Deciding between MAR and MCAR¶

Recall, the "missing value flowchart" says that we should:

• First, determine whether values are missing by design (MD).
• Then, reason about whether values are not missing at random (NMAR).
• Finally, decide whether values are missing at random (MAR) or missing completely at random (MCAR).

To decide between MAR and MCAR, we can look at the data itself.

Deciding between MAR and MCAR¶

• If the missingness of column $X$ is explainable via the other columns in the data, then the missing data is missing at random (MAR).
• The distribution of missing values in column $X$ may look different than the distribution of observed data in column $X$ – that's fine, as long as the missingness can be explained solely by other columns in the data.
• If the missingness of column $X$ doesn't depend on any values in the observed data, it is missing completely at random (MCAR).
• MCAR is equivalent to data being MAR, without dependence on any other columns.
• To decide if the missingness in column $X$ looks MCAR, for every other column, compare:
• The distribution of the other column when $X$ is missing.
• The distribution of the other column when $X$ is not missing.
• If this pair of distributions looks similar for every other column, then the values in column $X$ may be MCAR.
• Caution: you can't prove that data are MCAR, as permutation tests don't allow you to accept the null hypothesis!
• See Lab 5, Question 4.

Example: Heights¶

Today, we'll use the same heights dataset as we did last time.

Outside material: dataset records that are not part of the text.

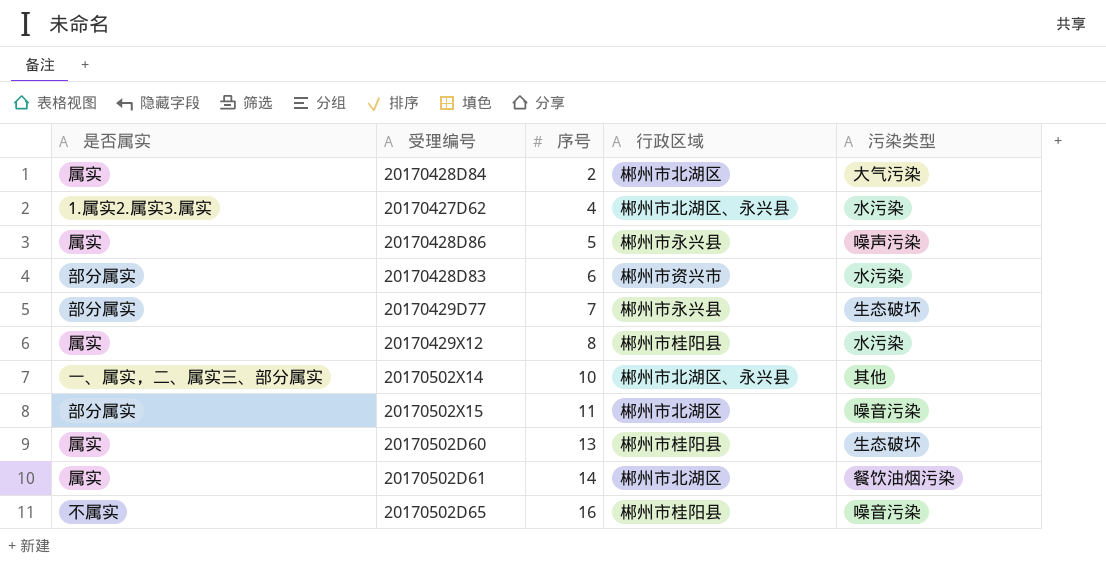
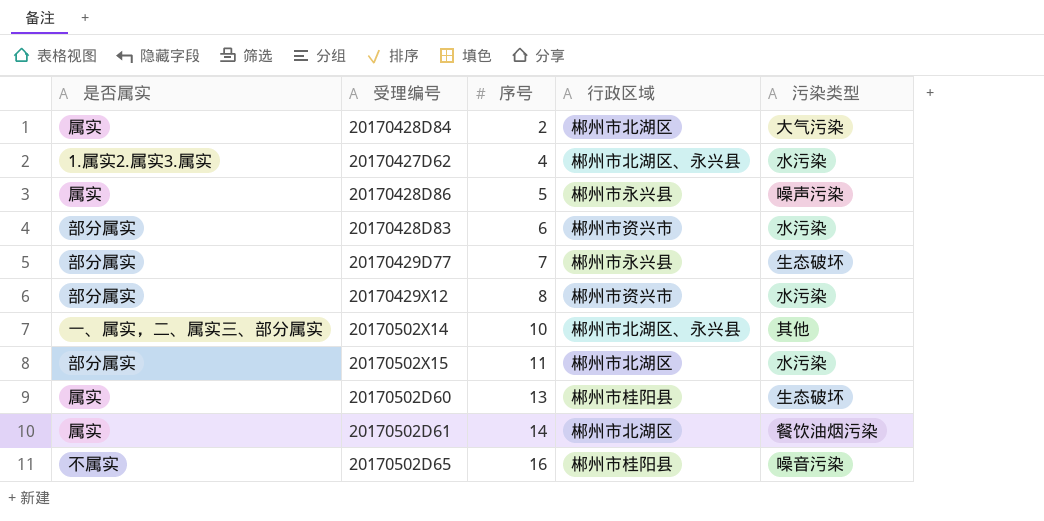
20170429X12 | 是否属实: 属实 -> 部分属实
20170429X12 | 行政区域: 郴州市桂阳县 -> 郴州市资兴市
20170502X15 | 污染类型: 噪音污染 -> 水污染

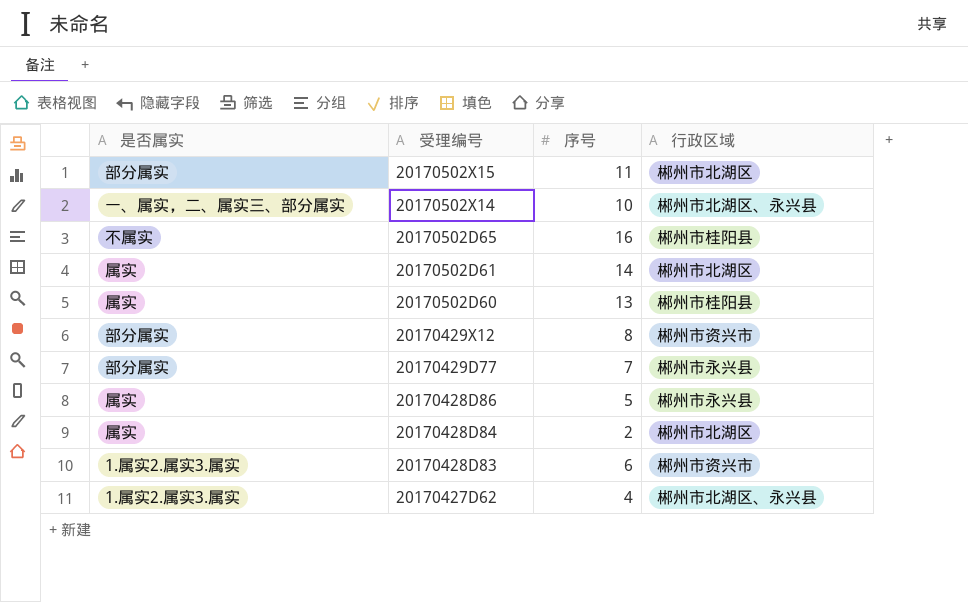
row order: 序号 ascending -> 受理编号 descending
column 污染类型 | position: 5 -> none
20170428D83 | 是否属实: 部分属实 -> 1.属实2.属实3.属实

Example: Missingness of 'child' heights on 'father''s heights (MCAR)¶

• Question: Is the missingness of 'child' heights dependent on the 'father' column?
• To answer, we can look at two distributions:
• The distribution of 'father' when 'child' is missing.
• The distribution of 'father' when 'child' is not missing.
• If the two distributions look similar, then the missingness of 'child' looks to be independent of 'father'.
• To test whether two distributions look similar, we use a permutation test.

Aside: In util.py, there are several functions that we've created to help us with this lecture.

• make_mcar takes in a dataset and intentionally drops values from a column such that they are MCAR.
• make_mar does the same for MAR.
• You wouldn't actually do this in practice – in practice, you'll obtain a dataset with no prior knowledge of the missingness mechanism!